We can read every location where the MAC might be found and copy to a MAC-sized buffer. However, the MAC may be byte-wise rotated by this copy so we need to do another mac_size2 operations to rotate it in constant-time (since the amount of rotation is also secret):

unsigned mac_end = length;
unsigned mac_start = mac_end - md_size;
/* scan_start contains the number of bytes that we can ignore because the
 * MAC's position can only vary by 255 bytes. */
unsigned scan_start = 0;
if (public_length_inc_padding > md_size + 255 + 1) {
        scan_start = public_length_inc_padding - (md_size + 255 + 1);
}
unsigned char rotate_offset = (mac_start - scan_start) % md_size;

memset(rotated_mac, 0, sizeof(rotated_mac));
for (unsigned i = scan_start; i < public_length_inc_padding; i += md_size) {
        for (unsigned j = 0; j < md_size; j++) {
                unsigned char mac_started = constant_time_ge(i + j, mac_start);
                unsigned char mac_ended = constant_time_ge(i + j, mac_end);
                unsigned char b = 0;
                if (i + j < public_length_inc_padding) {
                        b = data[i + j];
                }
                rotated_mac[j] |= b & mac_started & ~mac_ended;
        }
}

/* Now rotate the MAC */
memset(out, 0, md_size);
for (unsigned i = 0; i < md_size; i++) {
        unsigned char offset = (md_size - rotate_offset + i) % md_size;
        for (j = 0; j < md_size; j++) {
                out[j] |= rotated_mac[i] & constant_time_eq_8(j, offset);
        }
}

Finally, the MAC should be compared in constant time by ORing a value with the XOR of each byte in place from the calculated and given MACs. If the result is zero, then the record is valid. In order to avoid leaking timing information, the mask value from the padding check at the very beginning should be carried throughout the process and ANDed with the final value from the MAC compare.

Limitations of our model

We started out by defining constant-time with a specific model. But this model fails in a couple of ways:

Firstly, extracting the MAC as detailed above is rather expensive. On some chips all memory accesses within a cache-line are constant time and so we can relax our model a little and use a line-aligned buffer to perform the rotation in when we detect that we're building on such a platform.
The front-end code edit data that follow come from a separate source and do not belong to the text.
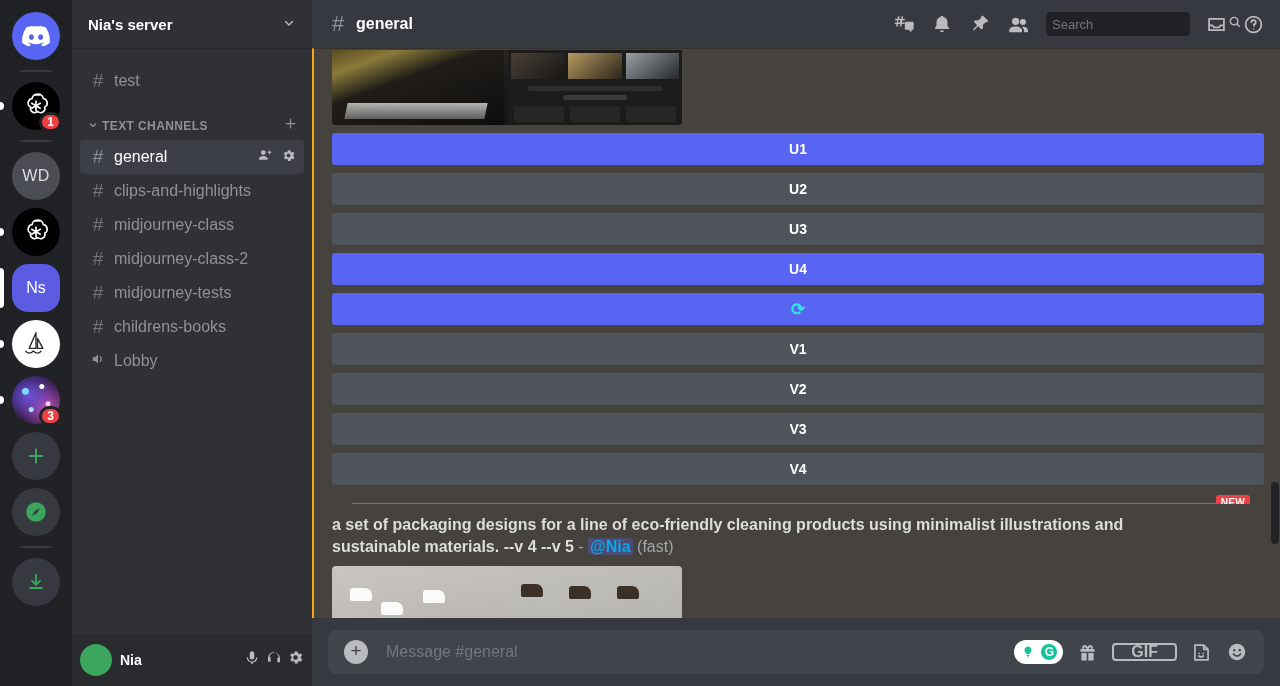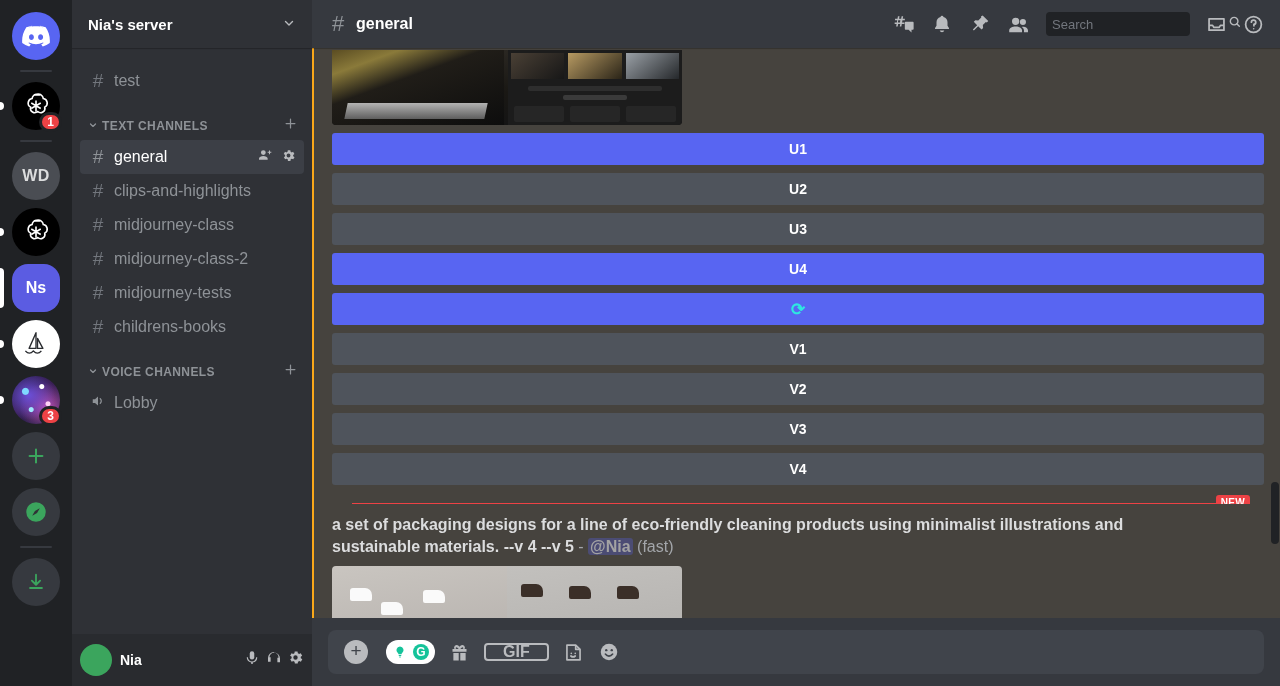--- a/index.html
+++ b/index.html
@@ -25,21 +25,21 @@
   .rail-item { position: relative; width: 48px; height: 48px; flex: 0 0 48px; }
   .pill {
     position: absolute; left: -16px; top: 50%; transform: translateY(-50%);
     width: 8px; border-radius: 0 4px 4px 0; background: #fff;
   }
   .pill.dot { height: 8px; }
   .pill.full { height: 40px; }
   .sicon {
     width: 48px; height: 48px; border-radius: 50%;
     display: flex; align-items: center; justify-content: center;
-    color: #dcddde; font-size: 15px; font-weight: bold; overflow: hidden;
+    color: #dcddde; font-size: 15px; font-weight: normal; overflow: hidden;
     background: #36393f;
   }
   .sicon.active { border-radius: 16px; }
   .sicon.discord { background: #5865f2; }
   .sicon.gpt { background: #000; }
   .sicon.wd { background: #4a4d53; font-size: 16px; letter-spacing: .5px; }
   .sicon.ns { background: #5b5ce2; color: #fff; font-size: 16px; }
   .sicon.boat { background: #fff; }
   .sicon.neb {
     background:
@@ -160,21 +160,21 @@
   }
   .mj-btn.primary { background: #5865f2; }
   .mj-btn.refresh-on { background: #5865f2; }
   .refresh-glyph { color: #2ee6e0; font-size: 17px; line-height: 1; }
 
   .msg-text {
     color: #dcddde; font-size: 16px; line-height: 1.375;
     padding-top: 8px; max-width: 880px; font-weight: bold;
   }
   .mention-tag {
-    background: rgba(88,101,242,.3); color: #a3a3a3;
+    background: rgba(88,101,242,.3); color: #0ea5e9;
     border-radius: 3px; padding: 0 2px; font-weight: bold;
   }
   .msg-text .dash, .msg-text .fast { color: #a3a6aa; font-weight: normal; }
 
   .divider-new {
     position: relative; height: 1px; background: #ed4245;
     margin: 10px 16px 0 20px;
   }
   .new-pill {
     position: absolute; right: -2px; top: -8px;
@@ -403,35 +403,20 @@
       </div>
       <div class="ch-row">
         <span class="ch-hash">#</span>
         <span class="ch-name">midjourney-tests</span>
       </div>
       <div class="ch-row">
         <span class="ch-hash">#</span>
         <span class="ch-name">childrens-books</span>
       </div>
 
-      <div class="cat">
-        <span class="cat-left">
-          <span class="cat-caret">
-            <svg width="10" height="10" viewBox="0 0 24 24" fill="none" stroke="#8e9297" stroke-width="3" stroke-linecap="round" stroke-linejoin="round">
-                <path d="M6 9.5 12 15.5 18 9.5"></path>
-              </svg>
-          </span>
-          <span>VOICE CHANNELS</span>
-        </span>
-        <span class="cat-plus">
-          <svg width="15" height="15" viewBox="0 0 24 24" stroke="#8e9297" stroke-width="2" stroke-linecap="round">
-              <path d="M12 5v14M5 12h14"></path>
-            </svg>
-        </span>
-      </div>
 
       <div class="ch-row">
         <span class="ch-hash">
           <svg width="18" height="18" viewBox="0 0 24 24" fill="#8e9297">
               <path d="M5 9.5v5h3l4 3.5V6L8 9.5H5Z"></path>
               <path d="M15 9a4 4 0 0 1 0 6" stroke="#8e9297" stroke-width="1.7" fill="none" stroke-linecap="round"></path>
             </svg>
         </span>
         <span class="ch-name">Lobby</span>
       </div>
@@ -620,20 +605,21 @@
       </div>
 
       <div class="scrollbar">
         <div class="scroll-thumb"></div>
       </div>
     </div>
 
     <div class="composer-wrap">
       <div class="composer">
         <div class="plus-btn">+</div>
+        <input class="composer-input" type="text" placeholder="Message #general" style="">
         <div class="comp-icons">
           <div class="gram-pill">
             <span class="gram-bulb">
               <svg width="14" height="14" viewBox="0 0 24 24" fill="#15c39a">
                   <path d="M12 2.5A6.2 6.2 0 0 0 8.3 13.6c.6.6 1 1.3 1.1 2.1h5.2c.1-.8.5-1.5 1.1-2.1A6.2 6.2 0 0 0 12 2.5Z"></path>
                   <rect x="9.6" y="17" width="4.8" height="1.8" rx=".9"></rect>
                   <rect x="10.4" y="19.6" width="3.2" height="1.7" rx=".85"></rect>
                 </svg>
             </span>
             <span class="gram-g">G</span>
Secondly, when I sent an early version of the OpenSSL patch to the paper's authors for them to test, they reported that they found a timing difference! I instrumented the OpenSSL code with the CPU cycle counter and measured a median time of 18020 cycles to reject a record with a large amount of padding but only 18004 cycles with small padding.

This difference may be small, but it was stable. To cut a long story short, it came from this line:

unsigned char rotate_offset = (mac_start - scan_start) % md_size;

When the padding was larger, the MAC started earlier in the record (because the total size was the same). So the argument to the DIV instruction was smaller and DIV, on Intel, takes a variable amount of time depending on its arguments!

The solution was to add a large multiple of md_size to make the DIV always take the full amount of time (and to do it in such a way that the compiler, hopefully, won't be able to optimise it away). Certainly 20 CPU cycles is probably too small to exploit, but since we've already “solved” this problem twice, I'd rather not have to worry in the future.